2) Harta yang diperoleh/dikuasai suami atau isteri secara perseorangan sebelum atau sesudah perkawinan, yaitu "harta penghasilan".
3) Harta yang diperoleh /dikuasai suami dan isteri bersama-sama selama perkawinan, yaitu "harta pencaharian".
4) Harta yang diperoleh suami isteri bersama ketika upacara perkawinan sebagai
hadiah, yang kita sebut "hadiah perkawinan". 43
Dari penggolongan harta perkawinan tersebut diatas, diketahui bahwa pada dasarnya harta perkawinan itu dapat digolongkan menjadi dua bagian yaitu harta asal suami atau isteri dan harta bersama suami isteri.
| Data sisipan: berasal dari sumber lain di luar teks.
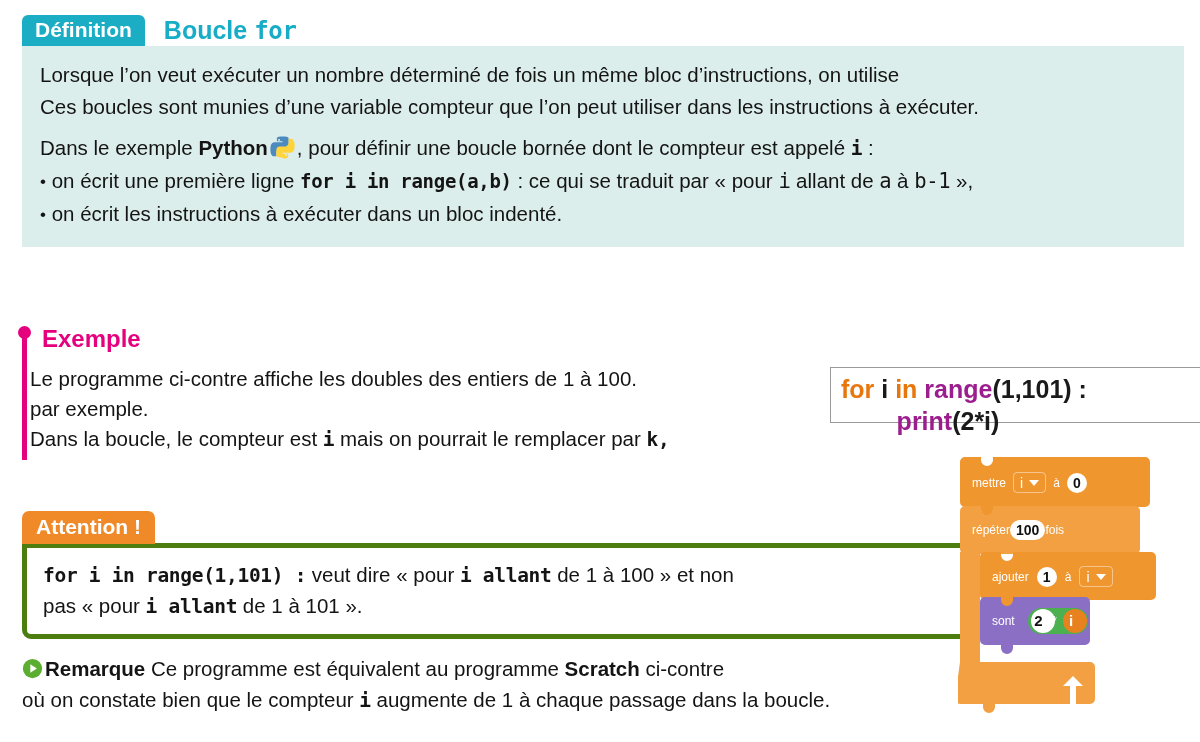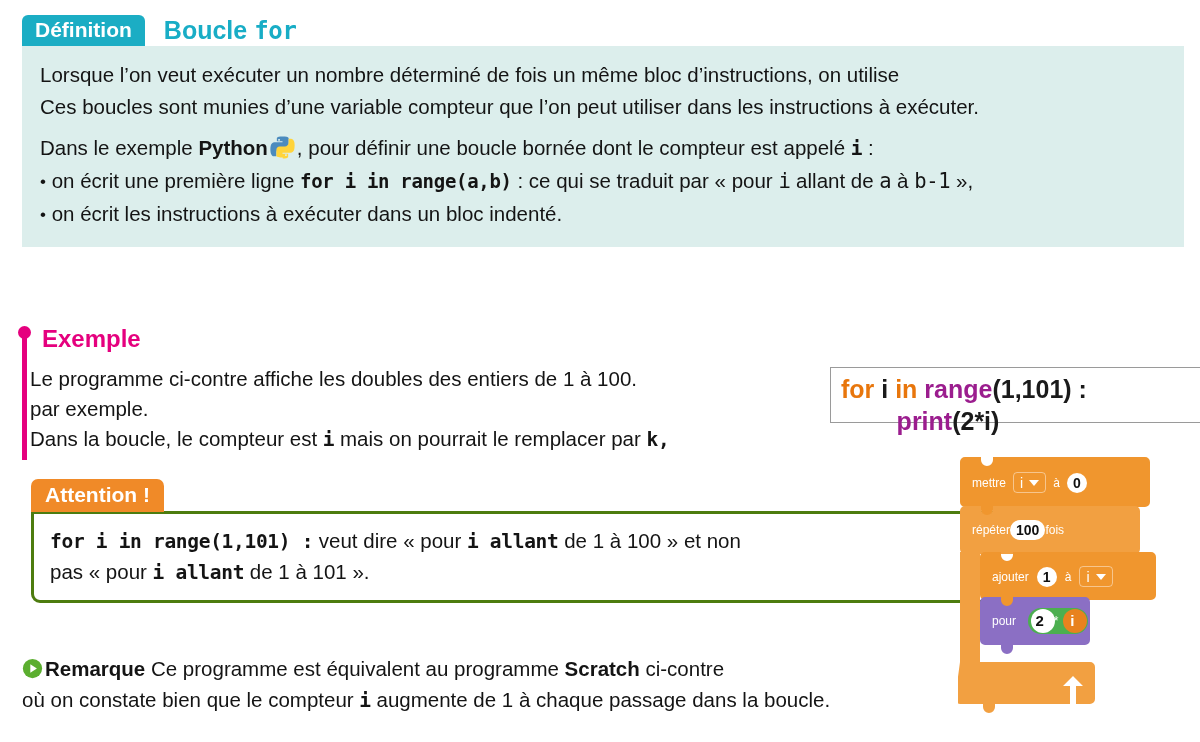"Attention !" .att-wrap { margin-left: 9px -> none; top: 479px -> 511px }
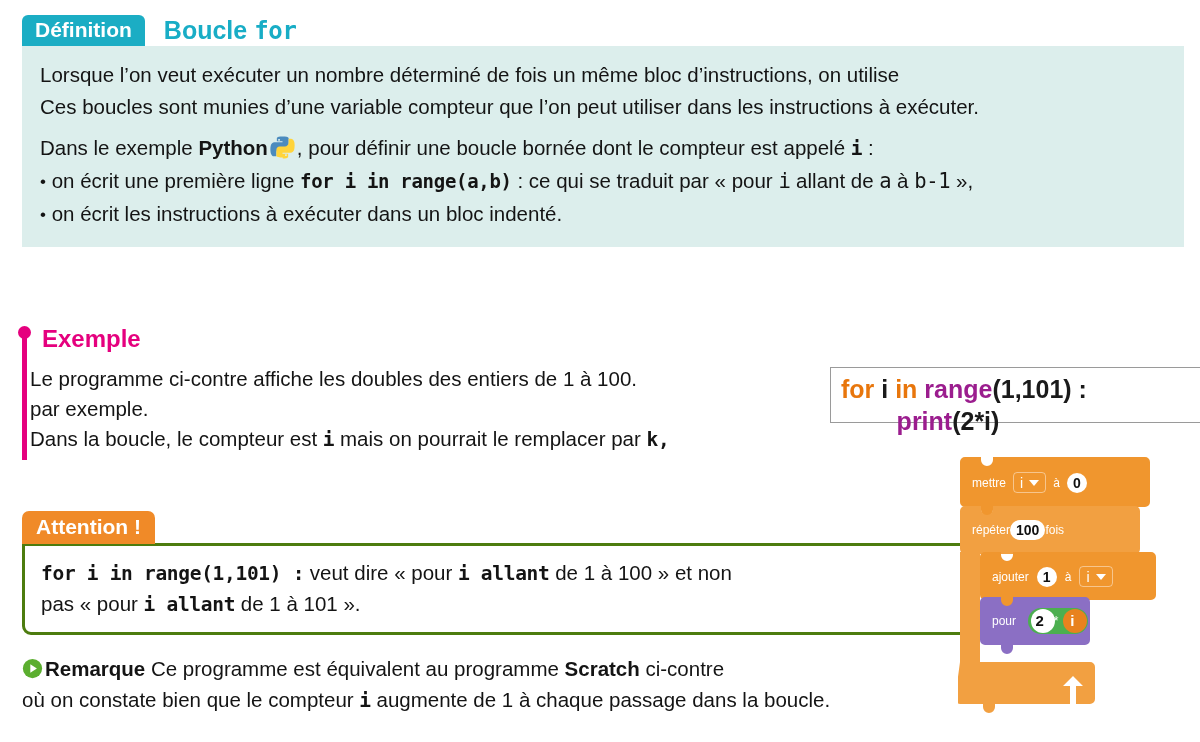"for i in range(1,101) : veut" .att-body { border: 3px solid #4d7c0f -> 5px solid #4d7c0f }
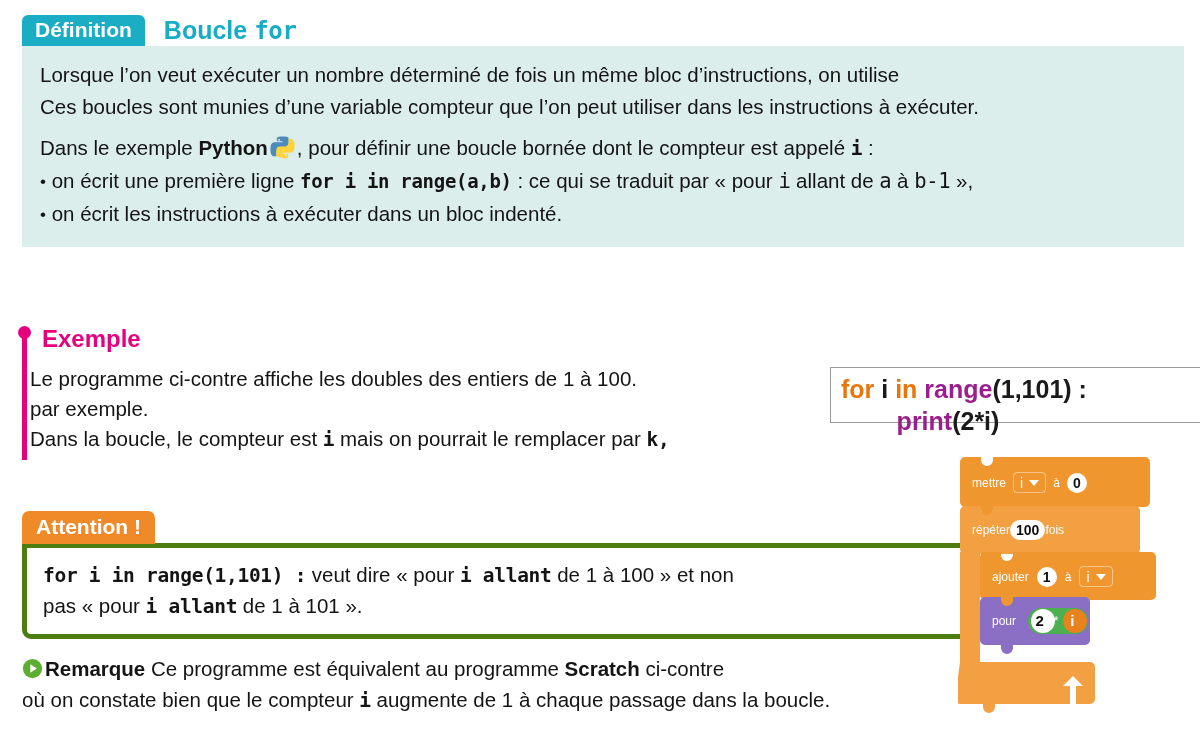"pour" span.sb-txt { text: pour -> sont }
Dalam hukum Islam tidak dikenal adanya lembaga harta bersama (gezifaverinogen). Apabila diperhatikan ketentuan asalnya, maka pada dasarnya harta suami isteri adalah terpisah baik harta bawaan masing-masing atau harta yang diperoleh oleh salah satu pihak atas usahanya sendiri maupun harta yang diperoleh salah seorang dari mereka karena hadiah atau hibah atau warisan sesudah mereka terikat dalam hubungan perkawinan.
Mengenai harta bersama ini, dalam UU No. 1 Tahun 1974 tentang Perkawinan, diatur dalam Pasal 35 yang menyatakan bahwa :
1. Harta benda diperoleh selama perkawinan menjadi harta bersama.
2. Harta bawaan dari masing-masing suami dan istri dan harta benda yang diperoleh
masing-masing sebagai hadiah atau warisan, adalah dibawah penguasaan masing-
masing sepanjang para pihak tidak menentukan lain.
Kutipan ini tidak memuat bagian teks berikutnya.